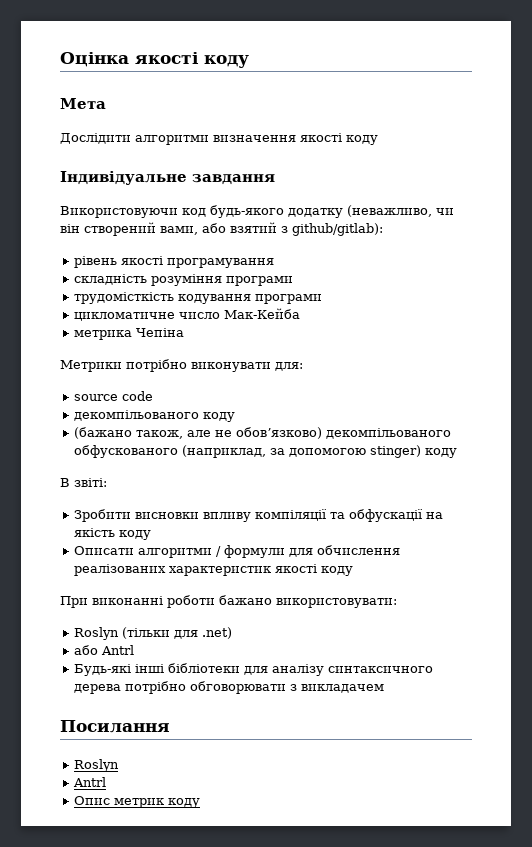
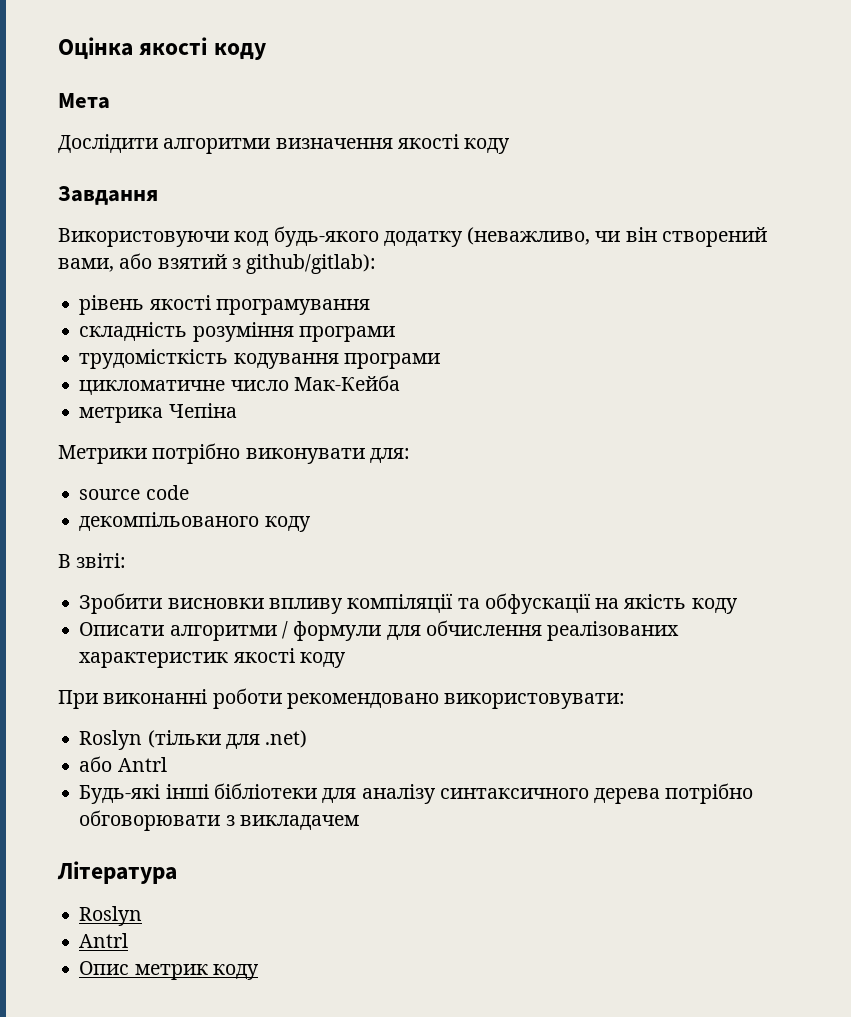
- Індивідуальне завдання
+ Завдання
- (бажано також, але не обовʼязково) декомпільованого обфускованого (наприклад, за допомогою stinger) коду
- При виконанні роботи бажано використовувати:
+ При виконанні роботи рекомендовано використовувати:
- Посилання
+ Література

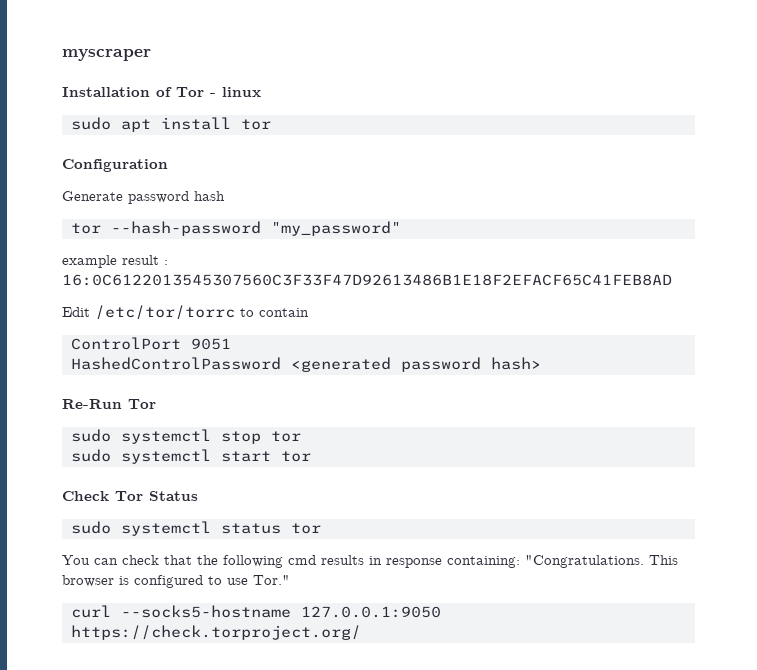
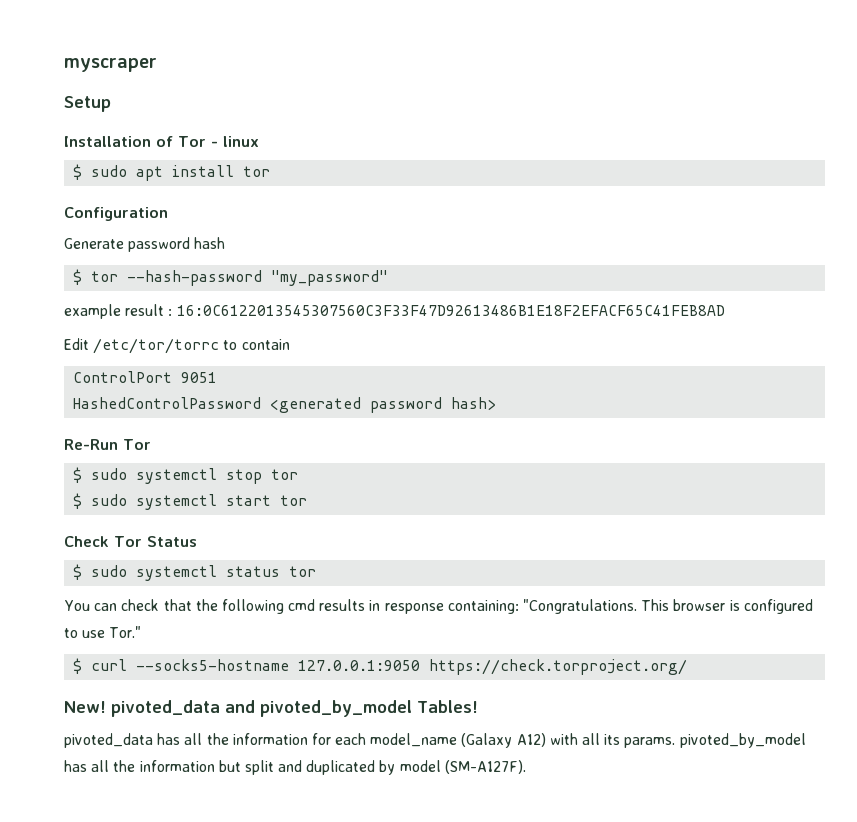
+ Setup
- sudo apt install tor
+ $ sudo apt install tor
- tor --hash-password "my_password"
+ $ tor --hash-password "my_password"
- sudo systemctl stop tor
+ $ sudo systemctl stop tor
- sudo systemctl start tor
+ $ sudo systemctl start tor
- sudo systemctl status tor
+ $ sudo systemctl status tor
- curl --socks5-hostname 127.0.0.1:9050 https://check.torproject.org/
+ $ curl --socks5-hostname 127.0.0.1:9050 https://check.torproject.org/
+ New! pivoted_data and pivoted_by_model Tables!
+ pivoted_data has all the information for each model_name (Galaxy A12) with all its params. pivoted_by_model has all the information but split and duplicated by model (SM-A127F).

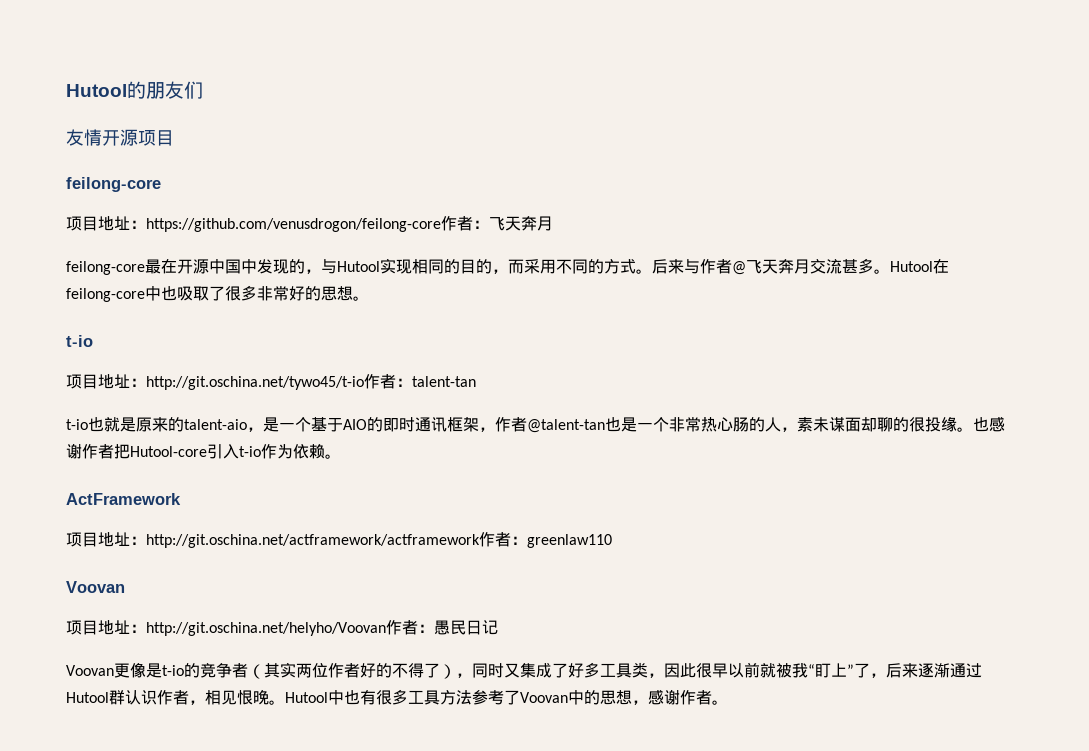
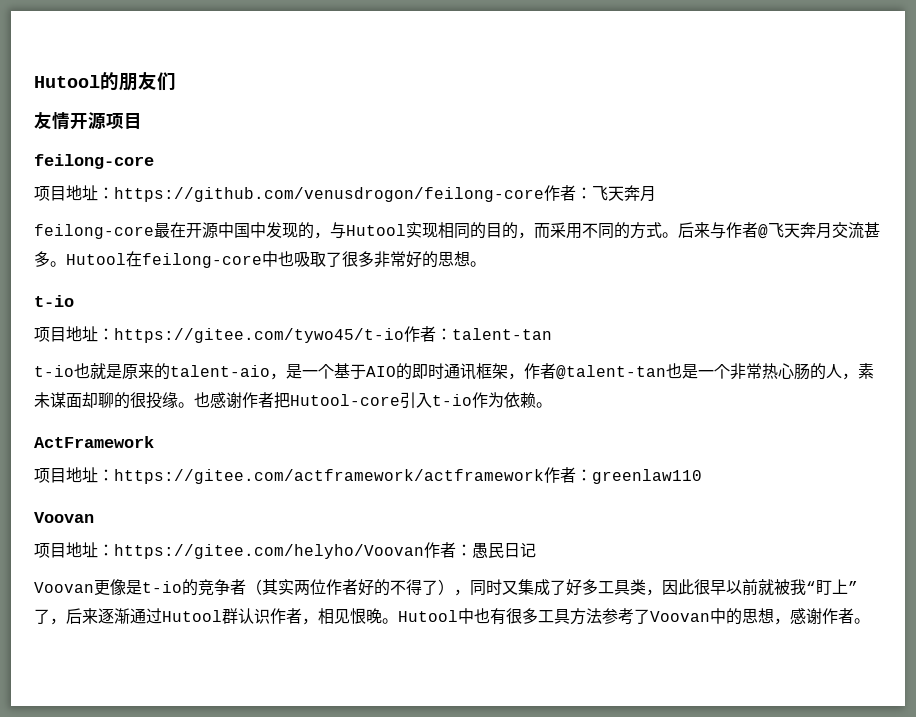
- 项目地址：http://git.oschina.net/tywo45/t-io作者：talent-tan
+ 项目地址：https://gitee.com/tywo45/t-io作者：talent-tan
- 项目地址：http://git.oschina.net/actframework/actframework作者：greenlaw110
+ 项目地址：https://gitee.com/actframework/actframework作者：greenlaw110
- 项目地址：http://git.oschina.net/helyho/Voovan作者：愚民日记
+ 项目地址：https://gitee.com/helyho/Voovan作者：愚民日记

+ + + + +

Required action
Over all the entries, say how many lines hold the string "бажано". The reply is the number alone.

Response area
2